Data excerpts Block Start

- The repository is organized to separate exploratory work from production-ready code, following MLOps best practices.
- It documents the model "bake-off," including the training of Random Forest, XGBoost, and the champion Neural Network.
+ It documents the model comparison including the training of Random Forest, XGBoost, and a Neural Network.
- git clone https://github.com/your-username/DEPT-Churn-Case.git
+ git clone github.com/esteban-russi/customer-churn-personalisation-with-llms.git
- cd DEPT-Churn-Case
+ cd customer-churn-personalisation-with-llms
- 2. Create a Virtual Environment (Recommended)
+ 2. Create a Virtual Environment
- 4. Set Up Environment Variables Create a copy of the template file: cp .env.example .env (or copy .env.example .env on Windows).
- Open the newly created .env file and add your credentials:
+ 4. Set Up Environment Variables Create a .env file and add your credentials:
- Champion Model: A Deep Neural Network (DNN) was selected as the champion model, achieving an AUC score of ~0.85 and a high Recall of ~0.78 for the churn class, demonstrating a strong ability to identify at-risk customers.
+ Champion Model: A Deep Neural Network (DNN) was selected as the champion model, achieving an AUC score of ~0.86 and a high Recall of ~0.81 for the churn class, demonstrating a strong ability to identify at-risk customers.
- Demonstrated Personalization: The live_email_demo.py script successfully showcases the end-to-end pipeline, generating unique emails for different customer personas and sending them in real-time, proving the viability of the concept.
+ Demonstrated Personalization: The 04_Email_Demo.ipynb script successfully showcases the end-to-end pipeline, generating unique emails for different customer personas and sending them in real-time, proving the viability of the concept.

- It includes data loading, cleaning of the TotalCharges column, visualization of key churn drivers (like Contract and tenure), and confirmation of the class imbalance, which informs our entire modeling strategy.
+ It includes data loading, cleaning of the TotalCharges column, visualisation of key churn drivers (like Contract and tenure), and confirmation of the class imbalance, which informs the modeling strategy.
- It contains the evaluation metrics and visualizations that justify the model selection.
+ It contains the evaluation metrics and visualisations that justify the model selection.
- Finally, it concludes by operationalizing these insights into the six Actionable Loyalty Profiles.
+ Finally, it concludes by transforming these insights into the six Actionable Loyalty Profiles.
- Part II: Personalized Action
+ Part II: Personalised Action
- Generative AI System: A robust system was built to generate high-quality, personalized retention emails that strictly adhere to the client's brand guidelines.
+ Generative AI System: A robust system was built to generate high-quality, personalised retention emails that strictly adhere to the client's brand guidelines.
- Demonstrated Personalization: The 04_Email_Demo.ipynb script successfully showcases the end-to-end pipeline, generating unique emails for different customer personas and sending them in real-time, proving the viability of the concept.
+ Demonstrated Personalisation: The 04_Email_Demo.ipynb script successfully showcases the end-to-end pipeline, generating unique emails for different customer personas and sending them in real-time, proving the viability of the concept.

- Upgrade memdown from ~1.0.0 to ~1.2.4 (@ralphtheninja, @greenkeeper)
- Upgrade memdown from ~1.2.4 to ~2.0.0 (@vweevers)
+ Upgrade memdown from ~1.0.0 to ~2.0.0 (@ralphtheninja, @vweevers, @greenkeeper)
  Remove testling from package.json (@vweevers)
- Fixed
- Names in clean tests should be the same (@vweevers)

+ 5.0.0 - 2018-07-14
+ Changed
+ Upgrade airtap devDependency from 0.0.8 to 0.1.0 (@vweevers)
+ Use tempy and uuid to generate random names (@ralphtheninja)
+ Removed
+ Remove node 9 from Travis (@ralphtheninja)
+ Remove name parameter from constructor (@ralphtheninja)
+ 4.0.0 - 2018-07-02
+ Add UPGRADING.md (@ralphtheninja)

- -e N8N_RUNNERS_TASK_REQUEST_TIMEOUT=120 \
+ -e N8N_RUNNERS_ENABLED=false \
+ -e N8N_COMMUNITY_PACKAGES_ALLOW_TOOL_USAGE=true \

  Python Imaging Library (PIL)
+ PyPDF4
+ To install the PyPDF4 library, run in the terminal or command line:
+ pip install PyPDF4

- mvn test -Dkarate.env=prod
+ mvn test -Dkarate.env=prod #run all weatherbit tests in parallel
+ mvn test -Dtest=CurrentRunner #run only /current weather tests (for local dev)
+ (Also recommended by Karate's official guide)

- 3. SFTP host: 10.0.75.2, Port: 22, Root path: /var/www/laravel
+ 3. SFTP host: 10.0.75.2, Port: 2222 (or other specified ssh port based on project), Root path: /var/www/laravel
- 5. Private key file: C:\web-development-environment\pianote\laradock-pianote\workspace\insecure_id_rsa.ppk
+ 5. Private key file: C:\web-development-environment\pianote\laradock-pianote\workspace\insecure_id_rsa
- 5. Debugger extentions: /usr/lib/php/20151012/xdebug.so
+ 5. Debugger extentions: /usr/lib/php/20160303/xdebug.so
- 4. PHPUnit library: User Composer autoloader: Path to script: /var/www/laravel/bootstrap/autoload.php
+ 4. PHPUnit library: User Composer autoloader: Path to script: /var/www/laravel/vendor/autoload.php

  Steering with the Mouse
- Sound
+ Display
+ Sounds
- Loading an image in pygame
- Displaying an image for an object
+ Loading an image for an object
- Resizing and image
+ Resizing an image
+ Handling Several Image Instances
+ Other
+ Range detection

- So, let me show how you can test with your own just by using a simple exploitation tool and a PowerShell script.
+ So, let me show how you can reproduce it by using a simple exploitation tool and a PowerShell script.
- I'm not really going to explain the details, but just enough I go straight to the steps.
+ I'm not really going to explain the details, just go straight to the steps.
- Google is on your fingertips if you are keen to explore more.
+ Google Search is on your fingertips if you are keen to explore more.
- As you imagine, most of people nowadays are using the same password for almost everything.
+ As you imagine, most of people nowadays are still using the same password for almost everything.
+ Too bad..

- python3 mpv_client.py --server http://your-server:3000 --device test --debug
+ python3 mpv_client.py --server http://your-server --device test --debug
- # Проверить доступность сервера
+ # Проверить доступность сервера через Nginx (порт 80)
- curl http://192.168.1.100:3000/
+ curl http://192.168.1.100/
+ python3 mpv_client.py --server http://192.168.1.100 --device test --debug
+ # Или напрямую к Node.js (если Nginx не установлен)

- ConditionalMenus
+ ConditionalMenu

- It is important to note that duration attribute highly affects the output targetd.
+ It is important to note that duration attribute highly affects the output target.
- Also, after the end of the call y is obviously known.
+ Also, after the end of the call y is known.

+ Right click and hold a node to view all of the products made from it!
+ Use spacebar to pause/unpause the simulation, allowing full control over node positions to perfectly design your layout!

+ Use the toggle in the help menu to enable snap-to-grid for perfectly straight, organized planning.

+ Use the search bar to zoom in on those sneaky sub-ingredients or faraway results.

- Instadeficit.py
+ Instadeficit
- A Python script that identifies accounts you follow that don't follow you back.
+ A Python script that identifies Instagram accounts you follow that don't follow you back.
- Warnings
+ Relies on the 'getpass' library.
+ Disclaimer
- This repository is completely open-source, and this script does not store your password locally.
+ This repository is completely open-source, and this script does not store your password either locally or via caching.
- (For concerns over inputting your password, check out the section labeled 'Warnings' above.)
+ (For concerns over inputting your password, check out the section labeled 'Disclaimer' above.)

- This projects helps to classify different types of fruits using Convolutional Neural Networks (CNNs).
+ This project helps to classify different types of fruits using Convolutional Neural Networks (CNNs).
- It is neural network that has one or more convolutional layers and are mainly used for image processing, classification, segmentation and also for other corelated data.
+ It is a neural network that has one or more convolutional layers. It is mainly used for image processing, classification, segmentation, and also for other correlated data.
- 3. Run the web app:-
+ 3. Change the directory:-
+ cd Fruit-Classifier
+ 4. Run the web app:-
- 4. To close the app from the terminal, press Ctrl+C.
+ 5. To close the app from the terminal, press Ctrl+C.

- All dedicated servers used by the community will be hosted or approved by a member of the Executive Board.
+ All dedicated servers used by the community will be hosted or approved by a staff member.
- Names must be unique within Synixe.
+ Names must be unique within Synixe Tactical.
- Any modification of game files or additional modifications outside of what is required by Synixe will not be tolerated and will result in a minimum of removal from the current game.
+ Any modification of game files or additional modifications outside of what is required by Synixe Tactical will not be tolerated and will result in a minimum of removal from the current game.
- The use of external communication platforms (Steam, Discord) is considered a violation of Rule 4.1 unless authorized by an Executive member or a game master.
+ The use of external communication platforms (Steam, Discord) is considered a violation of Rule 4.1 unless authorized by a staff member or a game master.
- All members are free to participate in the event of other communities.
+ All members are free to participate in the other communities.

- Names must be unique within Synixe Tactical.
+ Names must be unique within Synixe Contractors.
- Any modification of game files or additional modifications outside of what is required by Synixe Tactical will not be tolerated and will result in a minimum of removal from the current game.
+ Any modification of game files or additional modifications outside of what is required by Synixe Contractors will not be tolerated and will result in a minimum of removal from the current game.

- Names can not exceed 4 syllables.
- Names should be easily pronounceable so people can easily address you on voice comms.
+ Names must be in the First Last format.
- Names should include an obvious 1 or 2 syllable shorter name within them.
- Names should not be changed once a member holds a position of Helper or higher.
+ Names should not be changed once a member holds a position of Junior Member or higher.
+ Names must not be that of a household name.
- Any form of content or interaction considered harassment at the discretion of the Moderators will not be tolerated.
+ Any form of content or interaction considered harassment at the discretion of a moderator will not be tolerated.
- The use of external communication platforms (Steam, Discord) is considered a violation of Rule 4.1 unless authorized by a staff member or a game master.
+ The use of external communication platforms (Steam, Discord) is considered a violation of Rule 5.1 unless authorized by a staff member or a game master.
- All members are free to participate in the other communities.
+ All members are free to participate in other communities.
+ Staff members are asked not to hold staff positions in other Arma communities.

Data excerpts Block End

**Task objective:** Above are records; repeat only the lines starting at the line with "- It is important" and ending at the line with "design your layout!", exactly as they appear, both included.

**Exercise result:**
- It is important to note that duration attribute highly affects the output targetd.
+ It is important to note that duration attribute highly affects the output target.
- Also, after the end of the call y is obviously known.
+ Also, after the end of the call y is known.

+ Right click and hold a node to view all of the products made from it!
+ Use spacebar to pause/unpause the simulation, allowing full control over node positions to perfectly design your layout!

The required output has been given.